I'd like every entry transcribed word for word, with no pictures.

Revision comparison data
━━━━━━━━━━

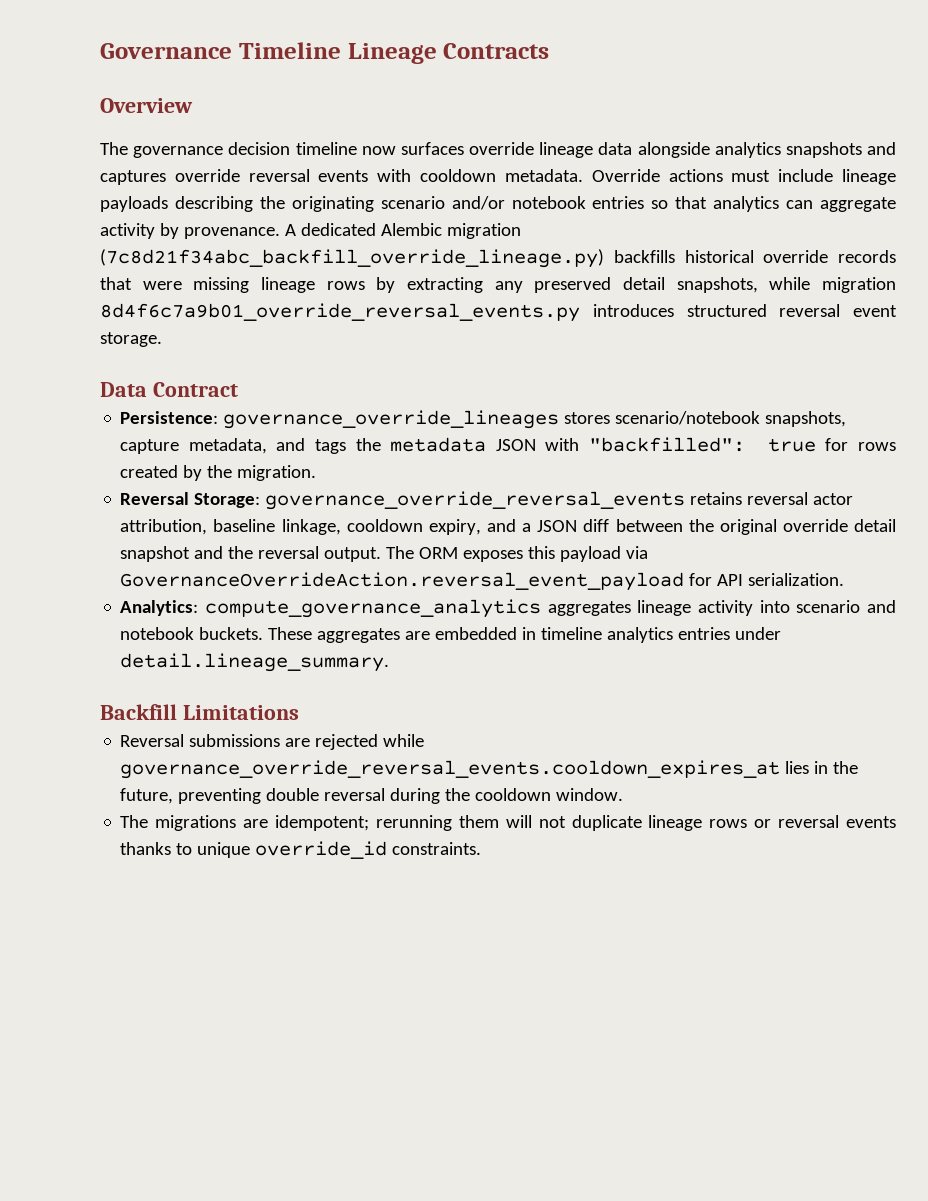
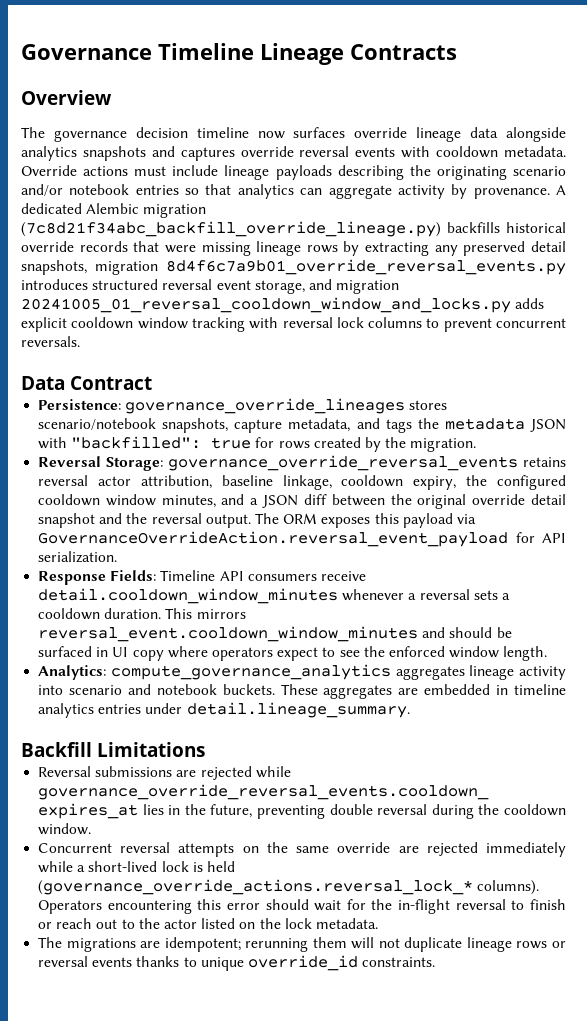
- A dedicated Alembic migration (7c8d21f34abc_backfill_override_lineage.py) backfills historical override records that were missing lineage rows by extracting any preserved detail snapshots, while migration 8d4f6c7a9b01_override_reversal_events.py introduces structured reversal event storage.
+ A dedicated Alembic migration (7c8d21f34abc_backfill_override_lineage.py) backfills historical override records that were missing lineage rows by extracting any preserved detail snapshots, migration 8d4f6c7a9b01_override_reversal_events.py introduces structured reversal event storage, and migration 20241005_01_reversal_cooldown_window_and_locks.py adds explicit cooldown window tracking with reversal lock columns to prevent concurrent reversals.
- Reversal Storage: governance_override_reversal_events retains reversal actor attribution, baseline linkage, cooldown expiry, and a JSON diff between the original override detail snapshot and the reversal output.
+ Reversal Storage: governance_override_reversal_events retains reversal actor attribution, baseline linkage, cooldown expiry, the configured cooldown window minutes, and a JSON diff between the original override detail snapshot and the reversal output.
+ Response Fields: Timeline API consumers receive detail.cooldown_window_minutes whenever a reversal sets a cooldown duration. This mirrors reversal_event.cooldown_window_minutes and should be surfaced in UI copy where operators expect to see the enforced window length.
+ Concurrent reversal attempts on the same override are rejected immediately while a short-lived lock is held (governance_override_actions.reversal_lock_* columns). Operators encountering this error should wait for the in-flight reversal to finish or reach out to the actor listed on the lock metadata.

━━━━━━━━━━

Written reply:
- A dedicated Alembic migration (7c8d21f34abc_backfill_override_lineage.py) backfills historical override records that were missing lineage rows by extracting any preserved detail snapshots, while migration 8d4f6c7a9b01_override_reversal_events.py introduces structured reversal event storage.
+ A dedicated Alembic migration (7c8d21f34abc_backfill_override_lineage.py) backfills historical override records that were missing lineage rows by extracting any preserved detail snapshots, migration 8d4f6c7a9b01_override_reversal_events.py introduces structured reversal event storage, and migration 20241005_01_reversal_cooldown_window_and_locks.py adds explicit cooldown window tracking with reversal lock columns to prevent concurrent reversals.
- Reversal Storage: governance_override_reversal_events retains reversal actor attribution, baseline linkage, cooldown expiry, and a JSON diff between the original override detail snapshot and the reversal output.
+ Reversal Storage: governance_override_reversal_events retains reversal actor attribution, baseline linkage, cooldown expiry, the configured cooldown window minutes, and a JSON diff between the original override detail snapshot and the reversal output.
+ Response Fields: Timeline API consumers receive detail.cooldown_window_minutes whenever a reversal sets a cooldown duration. This mirrors reversal_event.cooldown_window_minutes and should be surfaced in UI copy where operators expect to see the enforced window length.
+ Concurrent reversal attempts on the same override are rejected immediately while a short-lived lock is held (governance_override_actions.reversal_lock_* columns). Operators encountering this error should wait for the in-flight reversal to finish or reach out to the actor listed on the lock metadata.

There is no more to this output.